There have been many memorable call-outs in the course of 30 years with the charity, although Mike said the funny ones had stayed with him just as long as the tragedies.
He will never forget the time crew member Stephen Boocock had to swim round after Labrador in need of rescuing.
Nor will he forget the 22 hours spent searching the North Sea for two lads in a small fishing vessel – and the relief he felt when they were found at last.
“We talk things through after a difficult shout,” he said. “But we also have a lot of laughs, a lot of mick-taking. It keeps things light, which you need when you see some of the things we see.”

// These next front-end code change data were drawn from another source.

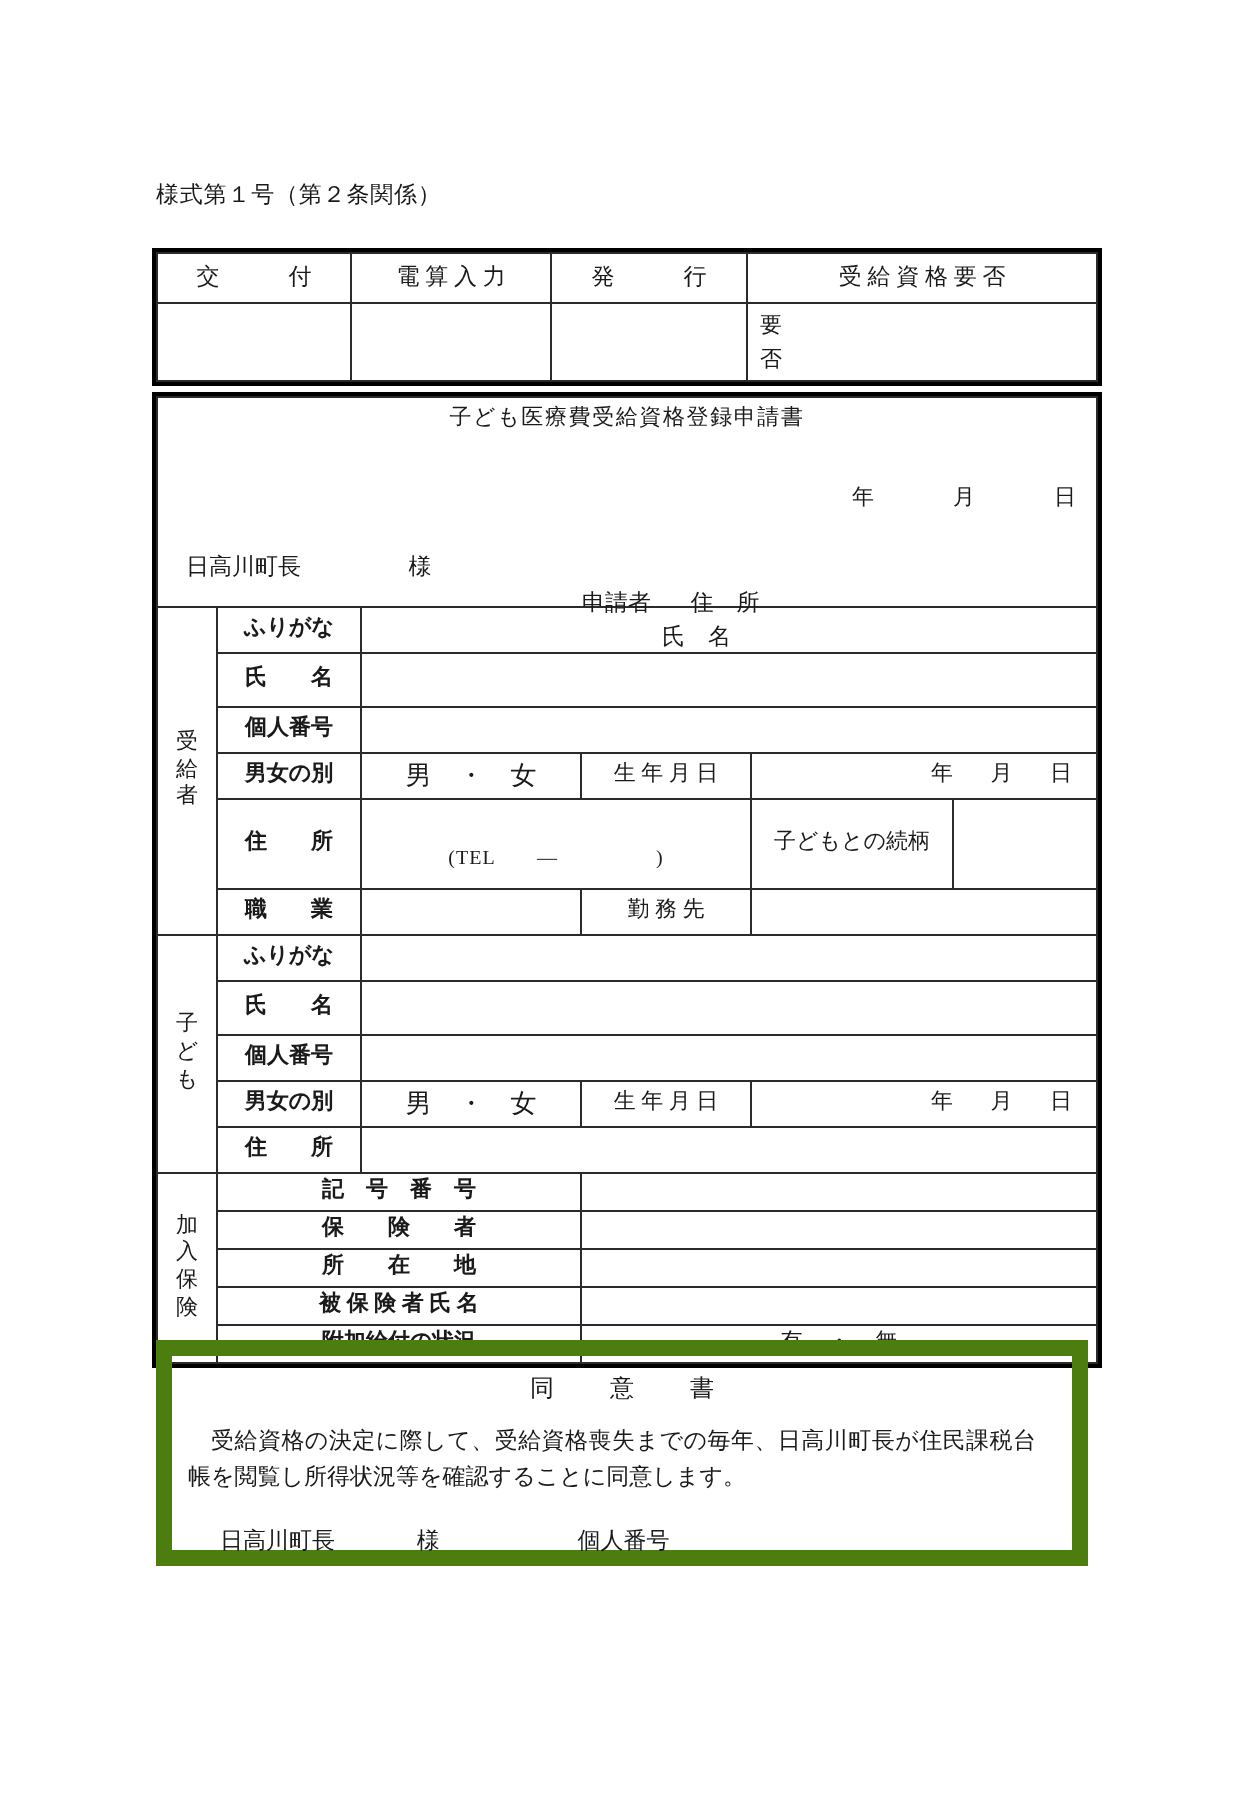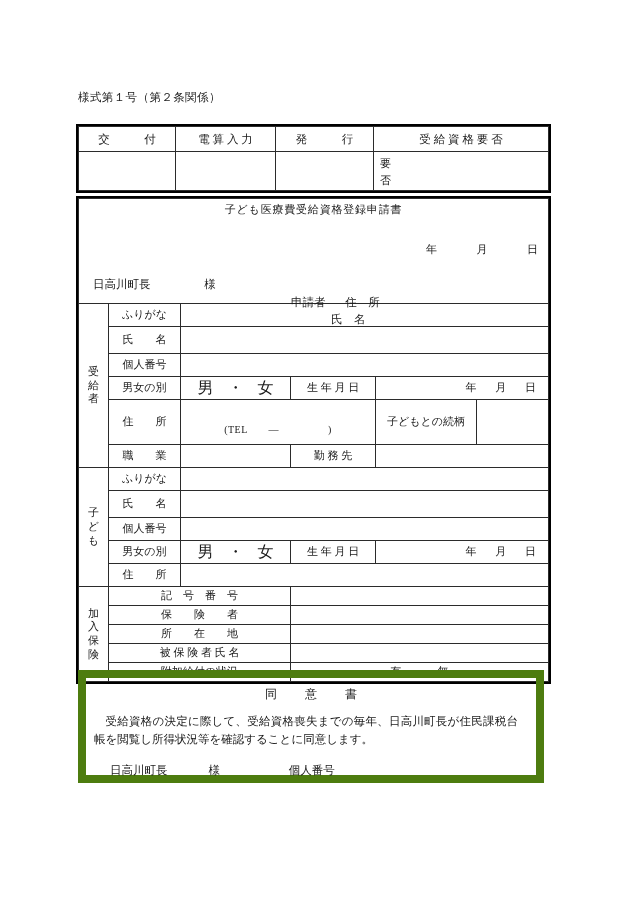--- a/index.html
+++ b/index.html
@@ -127,6 +127,7 @@
     text-align: center;
     font-size: 11px;
     height: 22px;
+    font-weight: bold;
   }
   .cellpad { padding: 0 6px; }
 

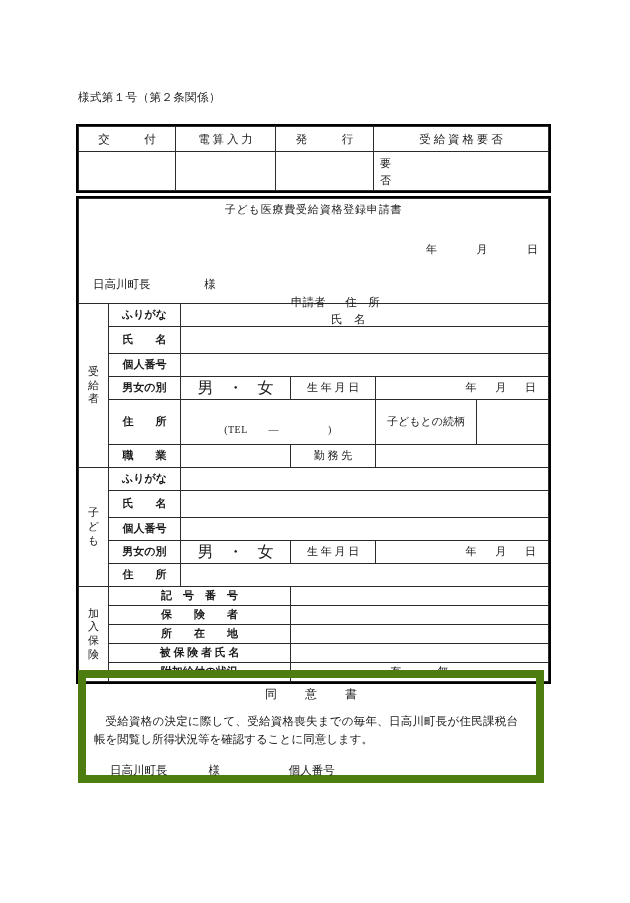--- a/index.html
+++ b/index.html
@@ -154,7 +154,7 @@
     display: block;
     text-align: center;
     letter-spacing: 0px;
-    font-size: 16px;
+    font-size: 13px;
   }
   .mf i { font-style: normal; display: inline-block; padding: 0 10px; }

Mike eventually held the posts of emergency coxswain and second coxswain, before taking over as coxswain in 2002 when his predecessor, Keith Stewart, retired.
His commitment to the charity’s work has been unwavering, with the understanding of his family proving crucial to his ability to carry out the role.
Carolyn, his wife, has been left sat alone in a restaurant or found herself stranded with a full trolley of shopping on many an occasion after Mike has been paged and driven off in the car to the lifeboat station.
“I couldn't have done this without the love and support of my family”, he said. “I've been on the lifeboat crew since before my two sons were born, they've never known any different.”
And after stepping down as coxswain, Mike is relishing the prospect of more time with them all.
“I'm looking forward to be able to give them more of my time and especially my two grandchildren Storm, three, and Henry who is eight months,” he said.
”Carolyn has been very understanding, missing out on shopping trips and weekends away – I think I'm going to have to suffer some shopping trips now to make up for it!”
Those counted as family to Mike are not just those at home though.
“The crew have been my family for the last 30 years too,” he said. “You get to know your crew, their strengths, their personalities.
“We socialise together as well as train. This means when we’re out to sea we’ve got each others’ backs.
“There’s got to be trust and respect. As a coxswain you’re only as good as your crew.”
And it is a crew of which he is undoubtedly proud to have been a part.
He said: “I've seen these lads grow up and flourish and I will enjoy watching them take over the reigns.
“The lifeboat has been in Whitby for over 200 years and we are merely custodians of it at a certain time. It will carry on for years long after we've all gone.”
It is clear too that the affection he feels for his crew members and RNLI colleagues is returned.
Station mechanic Richard Dowson said: “Mike has been an inspiration. To most of the crew at Whitby, he has been the only coxswain we have ever known.
“From joining the crew 15 years ago, Mike was always someone I looked up to.”
He said he “over the moon” to be appointed as he knew he would get to work with Mike day-to-day.
“Our working relationship has been the best I have ever had, but in a job like this it needs to be,” he said.
“From me and all the crew I wish Mike a long and happy retirement and hope to see him in the Black Horse as usual every Friday teatime!’
While Mike is retiring from his sea-faring position, his days working for the RNLI in Whitby are far from over.
He will now be getting stuck into a new voluntary role as chairman, with the first order of business being a heartfelt thank you to the fundraisers and supporters who are the backbone of the charity.
He said: “I've grown very close to many of our fundraisers over the years. They raise money, raise awareness, they even bring me Cornish pasties. We wouldn't be here without them.”